The last step is to use Grafana with Thanos. 1 among many clever design decisions the Thanos developers did was to keep a Prometheus-compatible interface. This means that with minimal effort and changes, we can use existing dashboards created in Grafana.

Let’s add the helm repo first:

helm repo add grafana https://grafana.github.io/helm-charts
helm repo update

And then install Grafana:

helm install --namespace monitoring grafana grafana/grafana

We need to get the Grafana admin user’s password:

kubectl get secret --namespace monitoring grafana -o jsonpath="{.data.admin-password}" | base64 --decode ; echo

Since Grafana is installed by default as ClusterIP, we can do some port-forwarding with SSH:

ssh -L 3000:localhost:3000 -L 9090:localhost:9090 -J opc@bastion_public_ip opc@operator_private_ip

and kubectl:

kubectl port-forward --namespace monitoring svc/grafana 3000:80

Access Grafana in your browser http://localhost:3000/. Login with username ‘admin’ and the password you retrieved above.

Connecting Grafana and Thanos

In order to use Thanos and the metrics it is pulling from the various Prometheii, we first need to add Thanos as a data source. Recall that Thanos provides the same interface as Prometheus. So, we can just use the Prometheus plugin to add a Thanos data source:

  1. Locate the Configuration icon on the left and from the expanding menu, select data sources.
  2. Click Add data source and select Prometheus.
Selecting Prometheus

3. Enter http://thanos-query.monitoring.svc.cluster.local:9090 in the URL

4. Then, click Save & test. The test should return Data source is working.

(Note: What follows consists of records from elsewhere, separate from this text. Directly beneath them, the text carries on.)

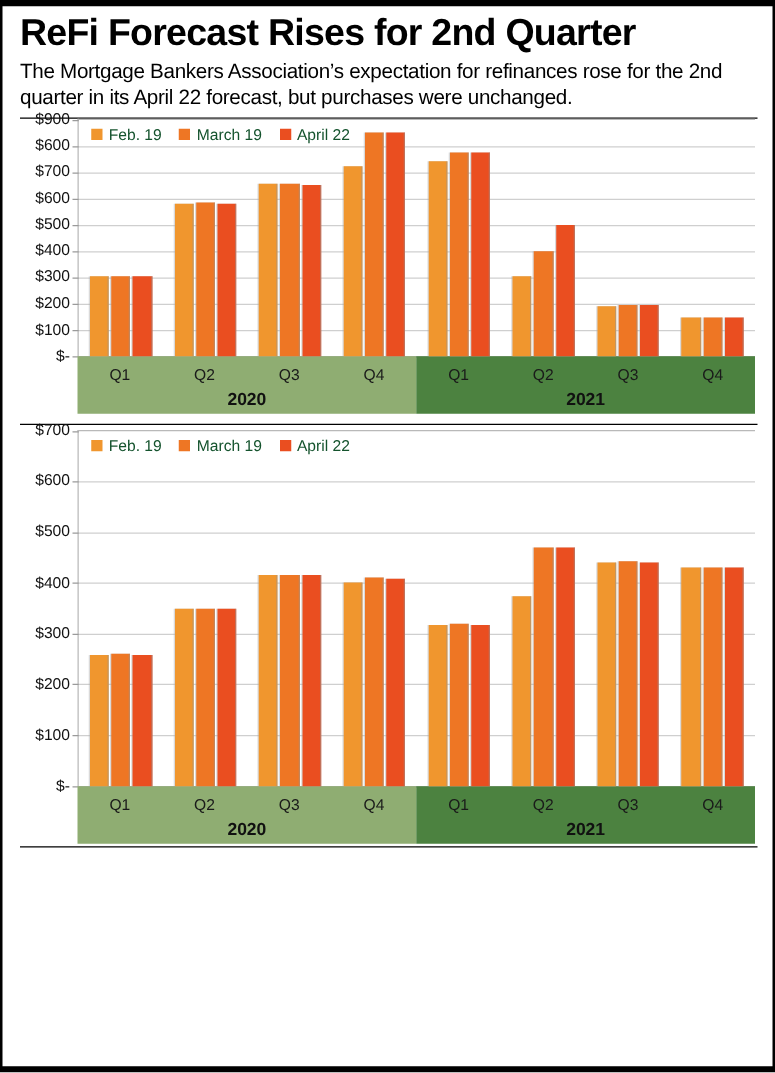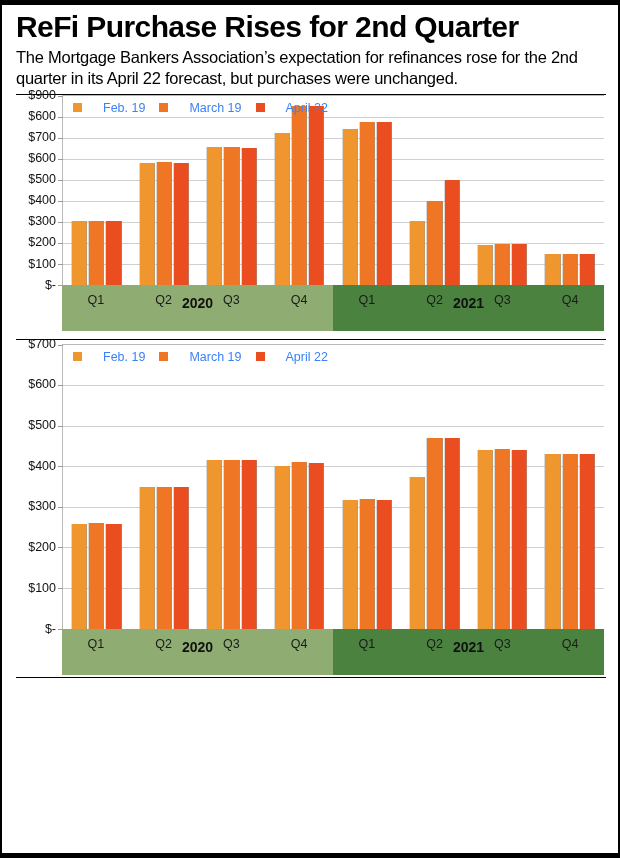--- a/index.html
+++ b/index.html
@@ -166,7 +166,7 @@
 
 <div class="frame">
 
-  <div class="title">ReFi Purchase Rises for 2nd Quarter</div>
+  <div class="title">ReFi Forecast Rises for 2nd Quarter</div>
   <div class="deck">The Mortgage Bankers Association’s expectation for refinances rose for the 2nd quarter in its April 22 forecast, but purchases were unchanged.</div>
   <div class="rule"></div>
 

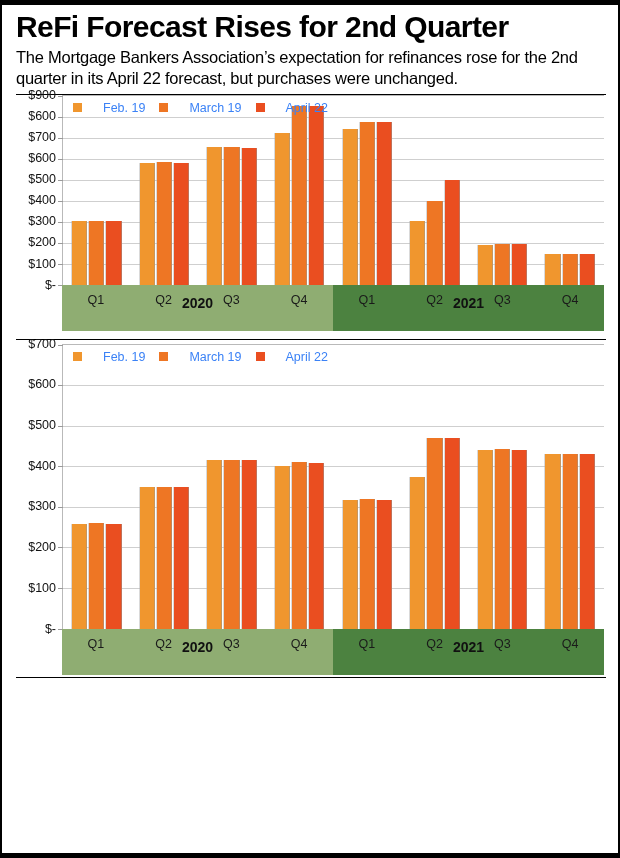--- a/index.html
+++ b/index.html
@@ -98,7 +98,7 @@
   }
   .legend-item { display: flex; align-items: center; gap: 5px; }
   .swatch { width: 9px; height: 9px; display: inline-block; }
-  .legend-label { font-size: 12.5px; color: #3b82f6; white-space: nowrap; margin-left: 16px; }
+  .legend-label { font-size: 12.5px; color: #14532d; white-space: nowrap; }
 
   .bars {
     position: absolute;

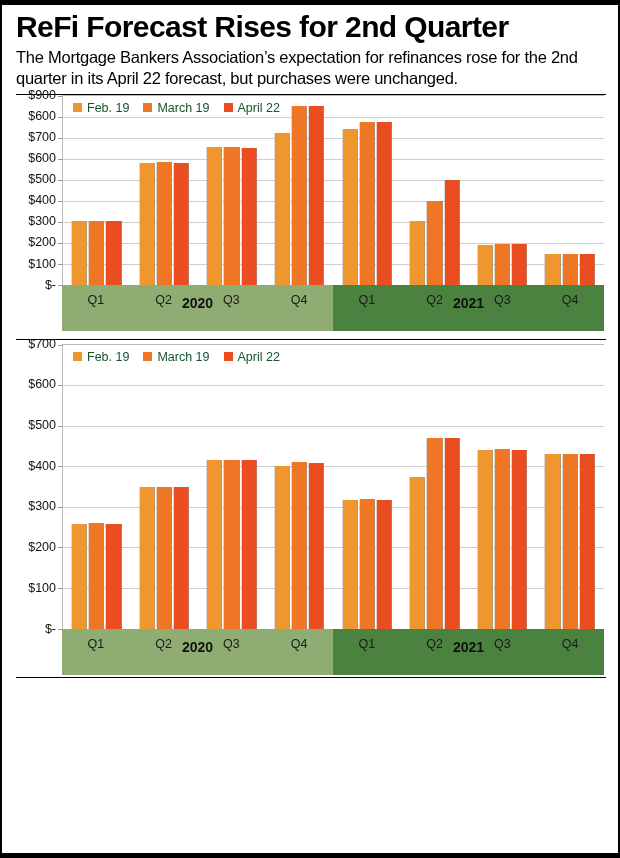--- a/index.html
+++ b/index.html
@@ -146,7 +146,7 @@
   .yearlabel {
     position: absolute;
     left: 0; right: 0;
-    bottom: 20px;
+    bottom: 4px;
     text-align: center;
     font-size: 14px;
     font-weight: bold;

Adding a Kubernetes dashboard to Grafana

In order to create a Grafana dashboard, we will be importing the Kubenetes Cluster monitoring dashboard. There is a more detailed one if you fancy. It is a fantastic piece of work and my only beef with it is that it creates the wall of graphs. It is hard enough to monitor 1 Kubernetes cluster and it will be even harder to monitor a group of clusters spread geographically, never mind when you are in a crisis and need to troubleshoot. So, we want a bit more simplicity (which is subjective anyway).

  1. Click on the + icon on the left and from the expanded menu, select Import.
  2. Enter the dashboard ID: 315
  3. Click on Load.
  4. Ensure you select the Prometheus Data source you created and then click Import.

You should now be able to see your Kubernetes Dashboard:

Kubernetes Dashboard of 1 OKE cluster

At this point, we know getting the metrics from Prometheus to Thanos works and we can use Thanos as a datasource. However, this works for only 1 cluster and that too the cluster where we have deployed Thanos itself.

In Part 2, we will add more clusters and modify the dashboard so we can pick individual clusters and analyze their metrics.

Update: security-list management mode changed to “All” because of a missing rule in the terraform module.